News & Information

For Immediate Release

Princeton Seminary Begins 194th Academic Year

Princeton, NJ, September 9, 2005– Princeton Theological Seminary will begin its 194th academic year with a convocation on Tuesday, September 13 at 8:00 p.m. in Miller Chapel. President Iain R. Torrance will address the faculty and student body in remarks titled “For Helen Katherine Jones.” Classes will begin the morning of September 14, when the community celebrates the Sacrament of Holy Communion at 10:00 a.m., officiated by President Torrance. Associate Professor of Old Testament Jacqueline Lapsley will preach the sermon.
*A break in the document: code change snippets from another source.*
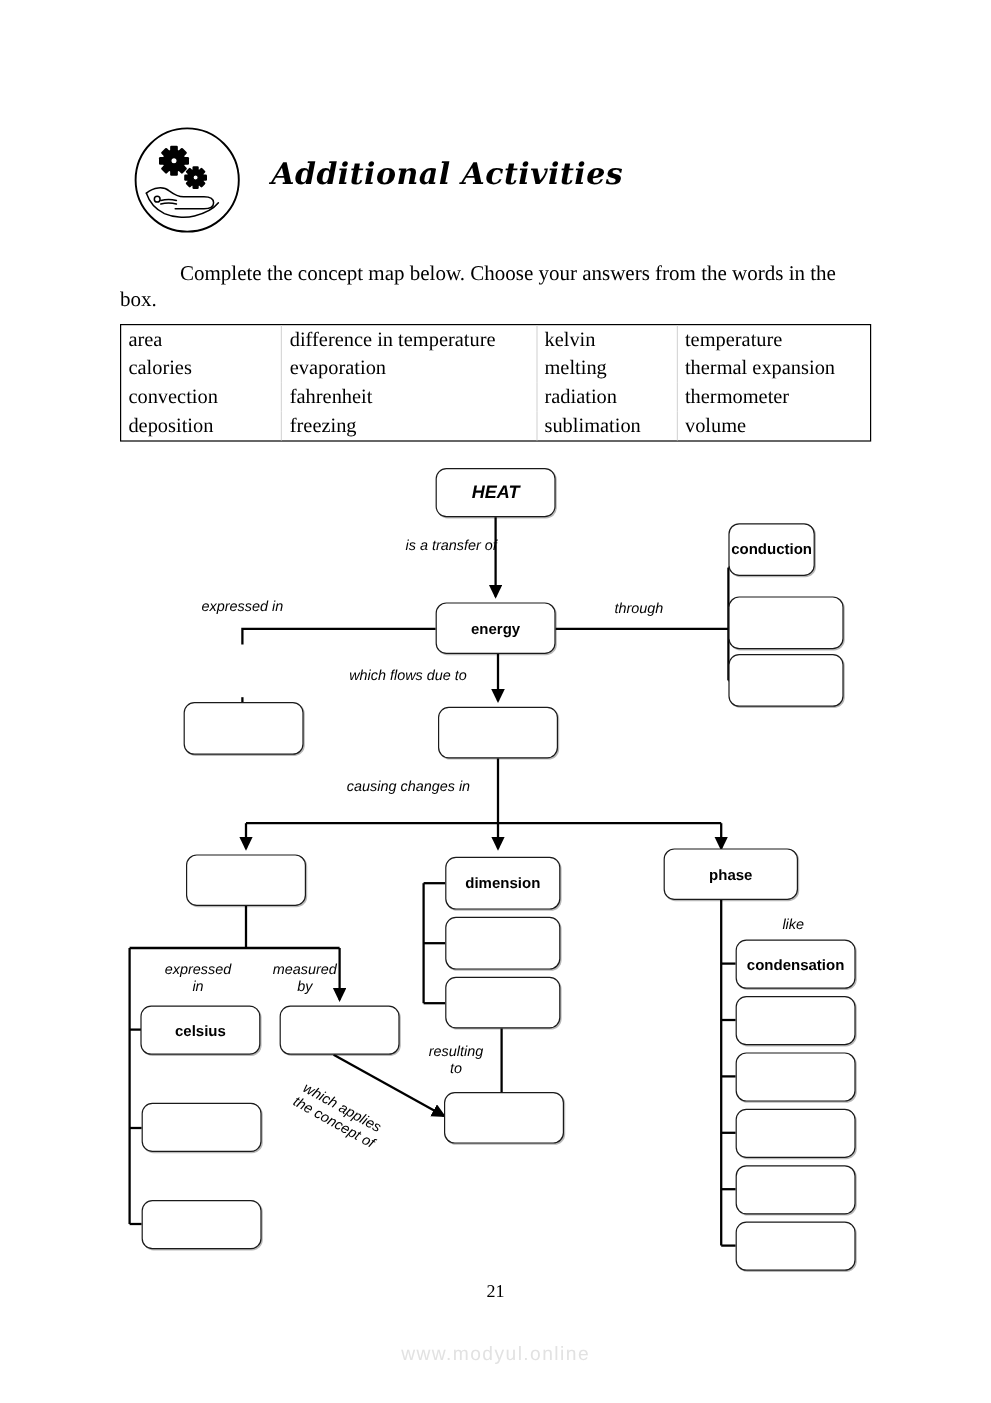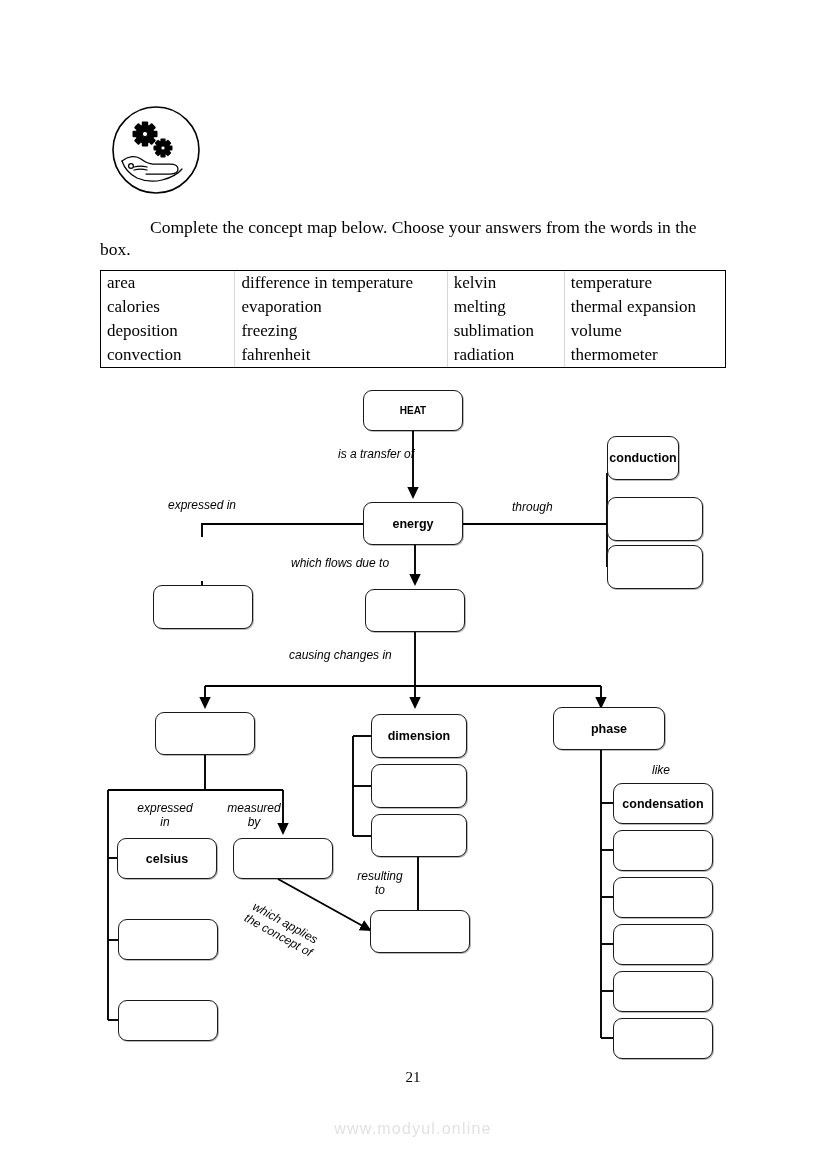"Additional Activities" div { html: none -> <div>Additional Activities</div> }
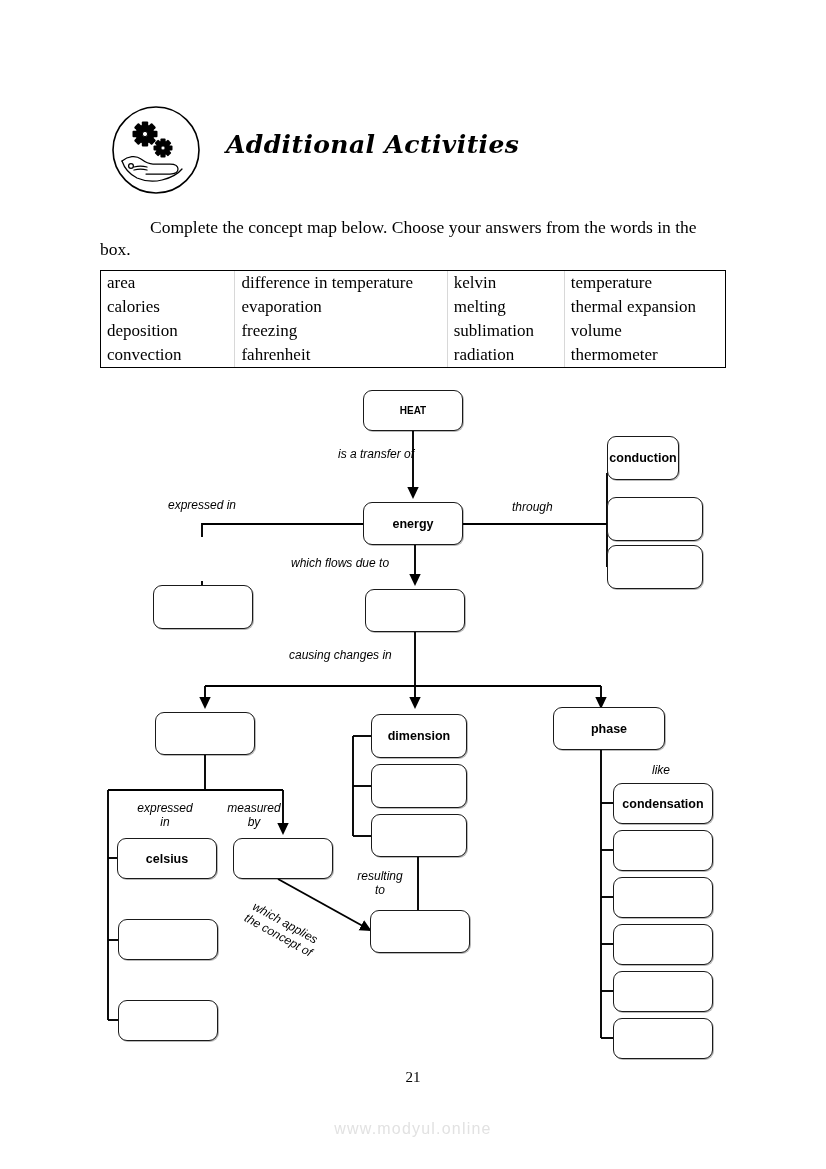"deposition" tr { order: before "convection" -> after "convection" }
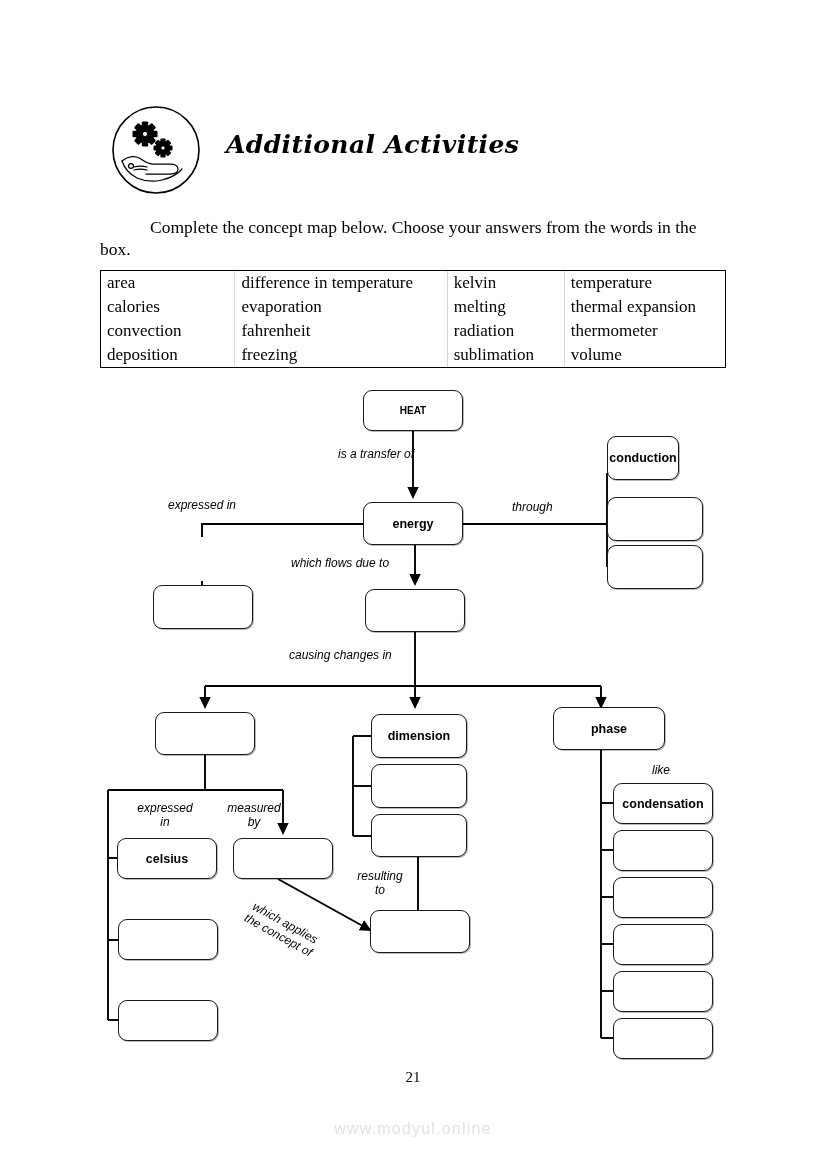"HEAT" .node.big { font-size: 10px -> 15px; font-style: none -> italic }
Each year the Seminary’s entering class includes a number of international students. This year’s class includes 30 new foreign nationals, who were chosen from 98 applications from 23 foreign countries. This represents one of the largest groups of foreign students to attend Princeton in recent years. They come from Ghana, Myanmar, the Philippines, Korea, Kenya, Taiwan, Germany, Croatia, Brazil, Hungary, India, Argentina, Canada, Egypt, Denmark, Great Britain and Thailand.

This year’s class of 139 new Master of Divinity students were admitted from an applicant pool of 415 candidates, according to Victor Aloyo, director of vocations. “This is the third year we have had more than 400 applicants, and that allowed us to be very selective,” he says. Of the 139, 77 are Presbyterian; 76 members of the class are male and 63 are female.

The racial ethnic diversity of the applicant pool and the entering M.Div. class has also increased. Twenty African American students, admitted from an applicant pool of thirty-nine, will matriculate. Eighteen Asian Americans (from a pool of thirty-three) and nine Hispanic Americans (from a pool of thirteen) are members of the class.

The youngest entering M.Div. student is 21 and the oldest 51. Other denominations represented in the class include American Baptist, Southern Baptist, Evangelical Lutheran, United Methodist, United Church of Christ, Episcopalian, and Reformed Church in America, among others.

Princeton Theological Seminary, founded in 1812 to educate ministers and leaders for the church, is the largest and one of the oldest Presbyterian theological institutions in the United States. It offers five graduate degree programs (masters and doctoral level) and has more than 10,000 graduates serving the church throughout the world.